Among the entries below, take the line with "France built type" and the line with "total: 12651.70 -> 14038.72", and output them and every line between them exactly, with nothing else.
======
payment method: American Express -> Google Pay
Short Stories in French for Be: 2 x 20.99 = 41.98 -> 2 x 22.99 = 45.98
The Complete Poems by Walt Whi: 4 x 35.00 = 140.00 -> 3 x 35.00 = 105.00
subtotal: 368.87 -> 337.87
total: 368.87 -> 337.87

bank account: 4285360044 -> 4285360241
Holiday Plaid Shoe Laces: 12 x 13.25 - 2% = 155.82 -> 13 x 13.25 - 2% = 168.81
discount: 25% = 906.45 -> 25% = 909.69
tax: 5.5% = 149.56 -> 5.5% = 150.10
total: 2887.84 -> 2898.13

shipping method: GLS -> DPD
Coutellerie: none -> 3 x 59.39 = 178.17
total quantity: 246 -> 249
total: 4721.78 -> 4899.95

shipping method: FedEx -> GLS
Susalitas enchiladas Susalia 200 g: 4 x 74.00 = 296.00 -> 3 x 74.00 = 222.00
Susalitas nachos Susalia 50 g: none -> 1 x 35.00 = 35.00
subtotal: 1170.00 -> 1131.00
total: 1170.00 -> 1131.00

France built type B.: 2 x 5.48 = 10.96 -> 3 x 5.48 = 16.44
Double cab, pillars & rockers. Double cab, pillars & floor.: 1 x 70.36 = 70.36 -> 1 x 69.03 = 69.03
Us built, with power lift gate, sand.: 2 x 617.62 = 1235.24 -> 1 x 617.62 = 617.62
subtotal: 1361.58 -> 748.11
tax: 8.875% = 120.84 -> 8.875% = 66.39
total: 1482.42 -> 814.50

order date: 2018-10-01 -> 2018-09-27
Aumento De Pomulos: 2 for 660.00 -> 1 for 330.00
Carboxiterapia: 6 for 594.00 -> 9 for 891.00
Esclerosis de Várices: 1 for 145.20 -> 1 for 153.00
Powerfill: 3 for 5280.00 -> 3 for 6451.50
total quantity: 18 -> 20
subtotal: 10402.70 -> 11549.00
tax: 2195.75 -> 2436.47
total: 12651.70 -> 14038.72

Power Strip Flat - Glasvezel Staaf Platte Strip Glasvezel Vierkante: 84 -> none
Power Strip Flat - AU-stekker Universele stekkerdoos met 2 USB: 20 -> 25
======
» OUTPUT OF THE TASK
France built type B.: 2 x 5.48 = 10.96 -> 3 x 5.48 = 16.44
Double cab, pillars & rockers. Double cab, pillars & floor.: 1 x 70.36 = 70.36 -> 1 x 69.03 = 69.03
Us built, with power lift gate, sand.: 2 x 617.62 = 1235.24 -> 1 x 617.62 = 617.62
subtotal: 1361.58 -> 748.11
tax: 8.875% = 120.84 -> 8.875% = 66.39
total: 1482.42 -> 814.50

order date: 2018-10-01 -> 2018-09-27
Aumento De Pomulos: 2 for 660.00 -> 1 for 330.00
Carboxiterapia: 6 for 594.00 -> 9 for 891.00
Esclerosis de Várices: 1 for 145.20 -> 1 for 153.00
Powerfill: 3 for 5280.00 -> 3 for 6451.50
total quantity: 18 -> 20
subtotal: 10402.70 -> 11549.00
tax: 2195.75 -> 2436.47
total: 12651.70 -> 14038.72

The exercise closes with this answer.